Мерзликин встрепенулся:
— Сможешь доказать?
— Да запросто! Человек любит потреблять, и меры он не знает. Нам не хватит ресурсов целой планеты, что прокормить подобное ненасытное существо, каким является человек.
— Вы, молодой человек, забываете
— Дважды «Ха»!
Кудлатый и плечистый Марк откровенно усмехался над более субтильным Карпом. Два комика из «Камеди Клаб», так их едко обозвали попаданцы. Но как ни странно, их было интересно слушать. Потому что аргументы оба приводили предельно чумовые. Ракитин хмуро оглянулся на сидевшего невозмутимо на первом ряду Мерзликина. Это его епархия! Но Анатолий желал сполна насладиться зрелищем. Либерал против упертого оппортуниста!
— Человек обязан расти над собой и совершенствоваться. Иначе и добиться более высокого прогресса невозможно. Это и есть социальная эволюция!
— И как простите, вы намерены провернуть подобный фокус? Вы много видите вокруг себя сознательных граждан, что готовы поступиться собственным эго?
Карп покраснел:
— Я вижу! Пусть и мало, но число сознательных граждан с каждым годом растет.
— Мы не на собрании, дорогой Карл. Как только ты захочешь кого-то припахать на общественных началах, то тут же не найдешь никого. Спроси любого: откажется ли он от куска колбасы, когда сосед жрет её в три горла? Ответь честно.
Доцент замялся, затем в сердцах плюнул и ушел с кафедры. Среди сидевших в зале раздался шум, но никто не вышел дискутировать. Тема была больно скользкая, её обходили как партийные функционеры, так и представители творческих профессий.

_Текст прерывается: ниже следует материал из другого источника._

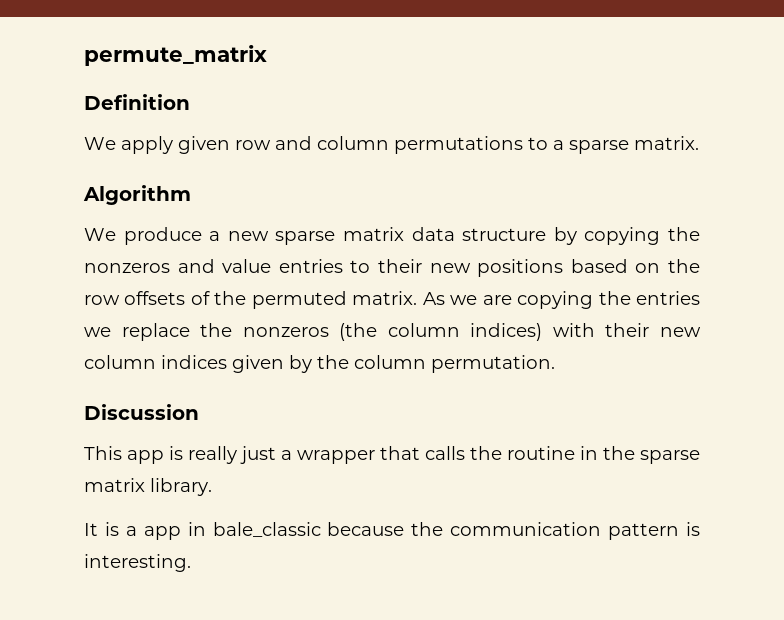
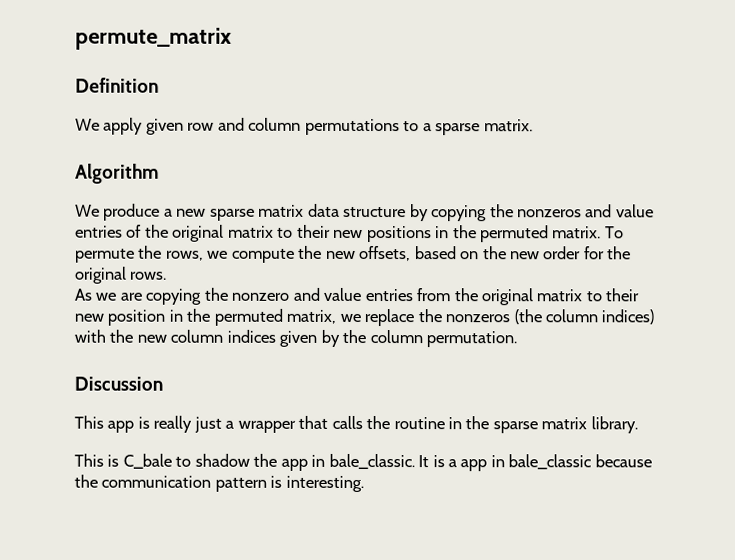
[350,259,701,277] [84,291,418,309] to their new positions based on the row offsets of the permuted matrix. -> [126,224,624,243] [75,245,632,263] [74,266,168,284] of the original matrix to their new positions in the permuted matrix. To permute the rows, we compute the new offsets, based on the new order for the original rows. //
[636,291,700,305] entries -> [231,287,640,306] [74,308,337,326] nonzero and value entries from the original matrix to their new position in the permuted matrix,
[605,323,650,337] their -> [109,329,134,343] the
(212, 487) none -> [74,453,415,471] This is C_bale to shadow the app in bale_classic.

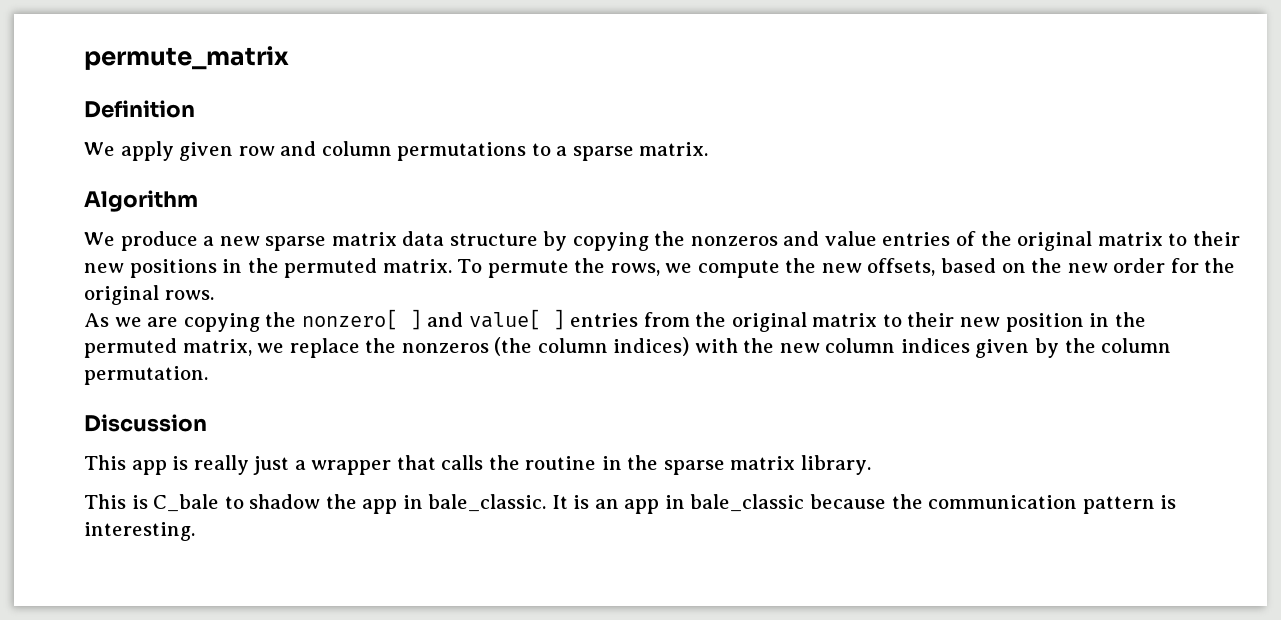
[231,287,362,301] nonzero and value -> [301,309,565,330] nonzero[ ] and value[ ]
[448,459,458,468] a -> [594,499,619,509] an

Потому что сказать обоим было нечего. Первые плотно сидели на привилегиях, имели двойное дно в сознании. Вторые просто упивались собственной значимостью и как люди чаще всего были дерьмо.
Над ухом раздался шепот Семена:
— Ты промолчишь? Тогда зачем мы здесь?
— Услышать правду.
Ракитин скривился, он было дернулся, но его крепко схватил Анатолий, который дал команду следующему оратору. В этот раз обсуждали проблему инвестиций и финансов СССР. Молодой очкарик ловко жонглировал цифрами, приводил неизвестные широкой публике факты.
— В экономике, структурированной «по-советски», потребительский сектор вообще не является экономически значимым. Изменения в личном потреблении влияют на экономику в ограниченном объеме. Отчаянная борьба за создание оборонного комплекса в 30-е годы, Вторая мировая война, необходимость преодолевать послевоенную разруху и гонка вооружений закрепили текущую ситуацию. К тем же результатам вела и необходимость форсировано повышать уровень жизни населения в 50 — 70-е годы. В этом наша главная особенность: мы имеем экономику, способную производить объем потребительской продукции, эквивалентный одной денежной массе. И при этом сумма производств, инфраструктуры и системы социального обеспечения требует другой, более значительной денежной массы. Причем вторая многократно превышает первую. Эдакое двойное дно. Раздвоение денег в советской экономике на взаимно неконвертируемые части означает фактическое уничтожение денег как всеобщего эквивалента. Безналичные деньги в подобной системе служат главным образом средством учета. По существу, это не деньги, а счетные единицы, с помощью которых происходит распределение материальных фондов.
Кроме того, потребительский сектор и вся остальная экономика у нас, как правило, почти не связаны между собой. Переток финансов здесь в целом исключен, даже если денег в экономику будет влито больше, чем достаточно. При советской системе эту проблему удается решать, жестко разделив два сектора финансовой системы и в плановом порядке распределяя денежные наличные и безналичные потоки. И необходимость этого продиктована, товарищи, вовсе не марксистской теорией, в ней ничего подобного нет. Она предопределена самими структурными характеристиками созданной в СССР после 1929 года экономической системы. Советская финансовая система выглядит парадоксальной с точки зрения западных экономистов. Исторически у нас сформировалась экономика, структурированная прямо противоположно по отношению к западной, «перевернутая» в сравнении с ней.